My cock has been at half-mast since the pool four hours ago. The memory of her delicate shoulder blades under my thumbs, the little shiver that ran through her when my fingers grazed her neck, is still sending low, persistent signals to a part of my anatomy that has apparently decided my forced medical leave is its time to shine.
As for Ella, she was already gone when I returned to the suite a while ago. She left me a note saying she was out to dinner with some new friends from Montreal she met earlier today. She’d even added a smiley face and a p.s. that she’d left half a slice of chocolate cake in the mini fridge if I want to “live dangerously.”
She’s been on this island for one day and she’s already collecting people like frequent flier miles. The only person I’ve met is the blonde maneater down at the pool, and although I’msure Honey Carlisle would have jumped at the idea of dinner with me, I’m not buying anything she’s selling.

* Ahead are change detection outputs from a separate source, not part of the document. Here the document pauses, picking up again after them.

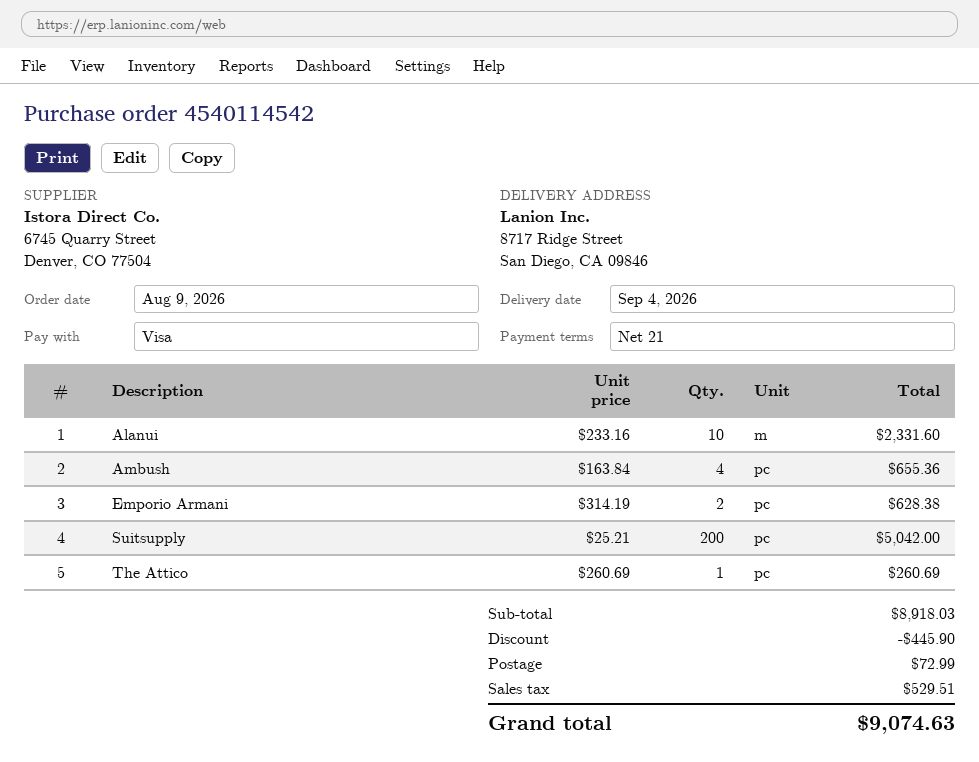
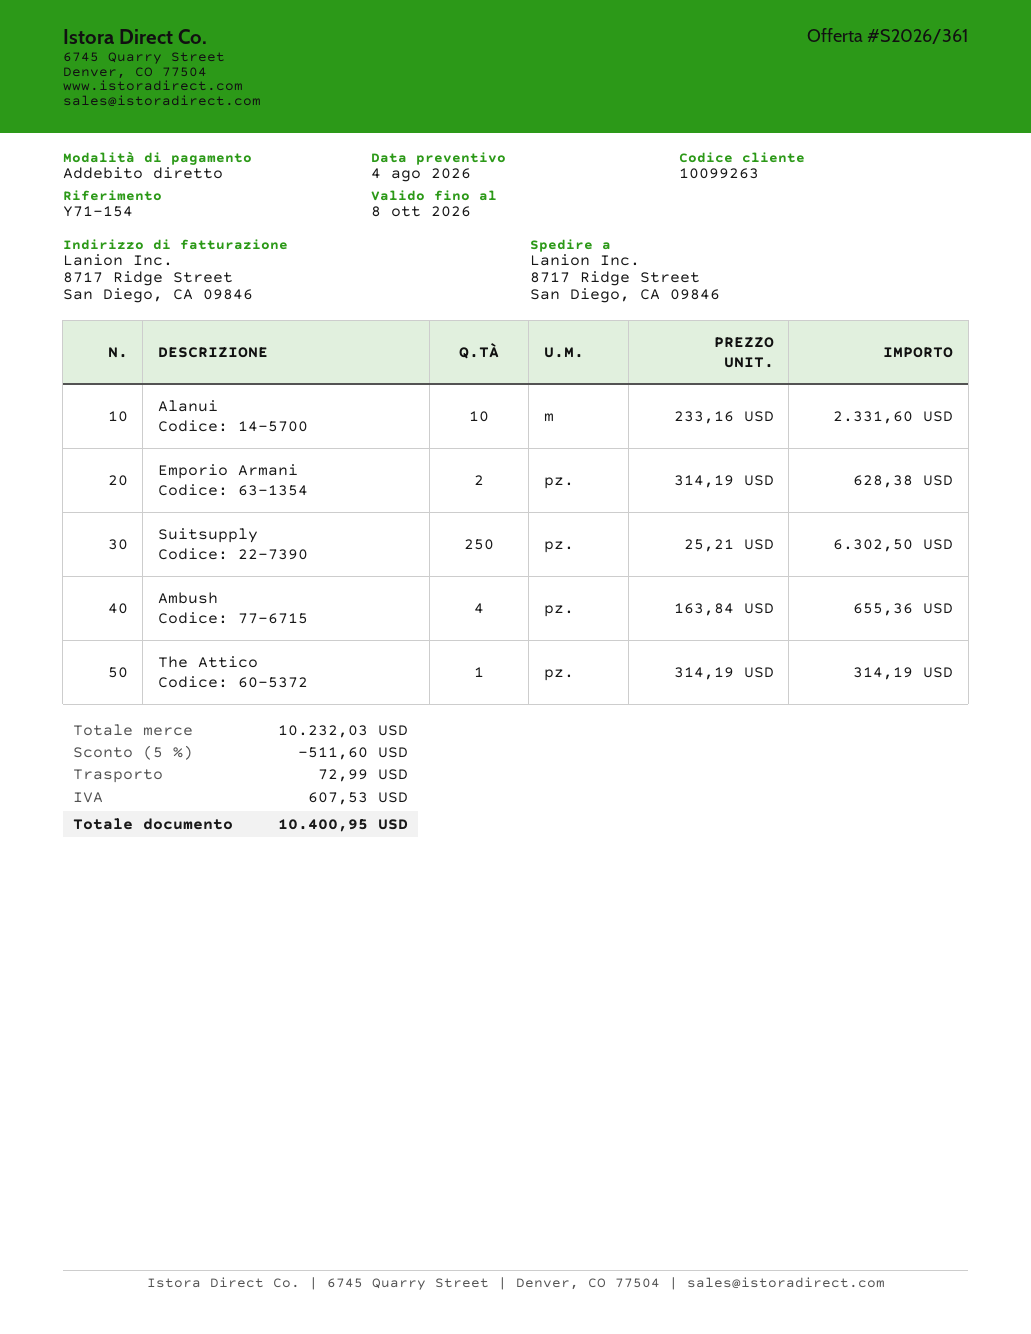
payment method: Visa -> direct debit
Suitsupply: 200 x 25.21 = 5042.00 -> 250 x 25.21 = 6302.50
The Attico: 1 x 260.69 = 260.69 -> 1 x 314.19 = 314.19
subtotal: 8918.03 -> 10232.03
discount: 445.90 -> 511.60
tax: 529.51 -> 607.53
total: 9074.63 -> 10400.95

No, apparently, I’d rather sulk by my lonesome on the dark veranda with a drink I shouldn’t have and an erection I can’t explain, wondering how much fun Ella is having without me around to be the dark cloud looming over her fun.

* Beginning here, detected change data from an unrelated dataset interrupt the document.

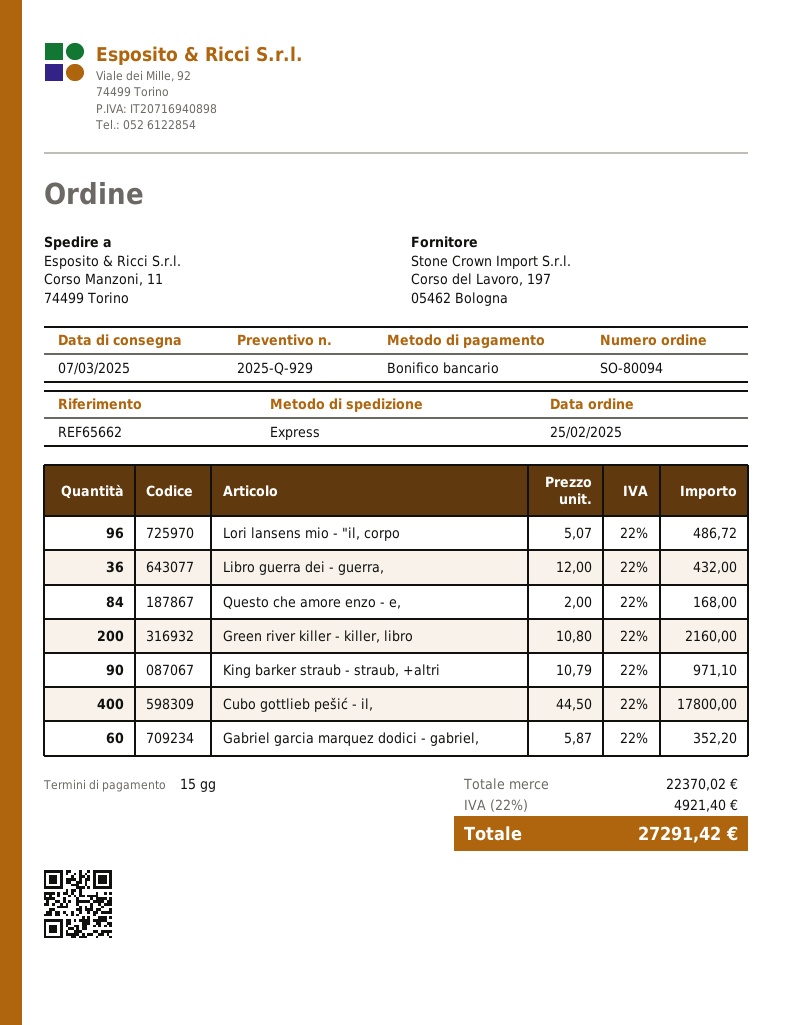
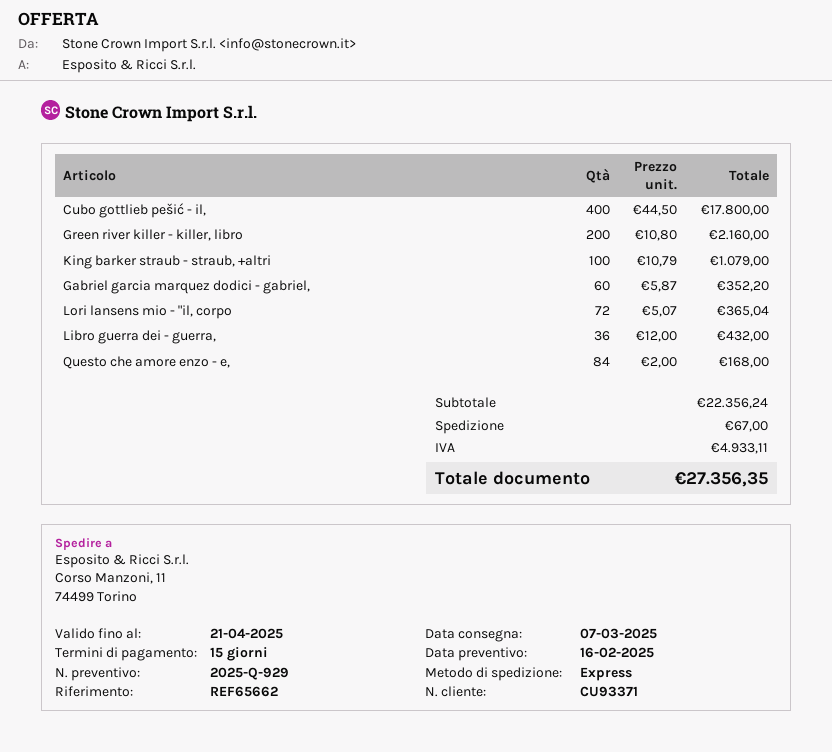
Lori lansens mio - "il, corpo: 96 x 5.07 = 486.72 -> 72 x 5.07 = 365.04
King barker straub - straub, +altri: 90 x 10.79 = 971.10 -> 100 x 10.79 = 1079.00
subtotal: 22370.02 -> 22356.24
shipping: none -> 67.00
tax: 4921.40 -> 4933.11
total: 27291.42 -> 27356.35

The sliding door whispers open behind me.
“Oh—sorry.” A pause. “My bad. I didn’t know you were out here.”
I turn. She’s in the doorway with her sandals hanging from one hand, barefoot on the tile. Her face is flushed, her dark hair wind-tossed. She’s looking at me with that kind of easy, unguarded warmth that hit me last night when I walked into the suite and found her eating chocolate cake with the unapologetic abandon of a child. Her knee-length sundress is pale yellow, nothing particularly sexy about the sunny, sweet look yet I stare at her for more than a few moments too long.
My dick stirs. Of course it does. I should let her go inside. I should say goodnight, finish my drink alone, and maintain what’s left of the boundaries I set when we first arrived in this suite.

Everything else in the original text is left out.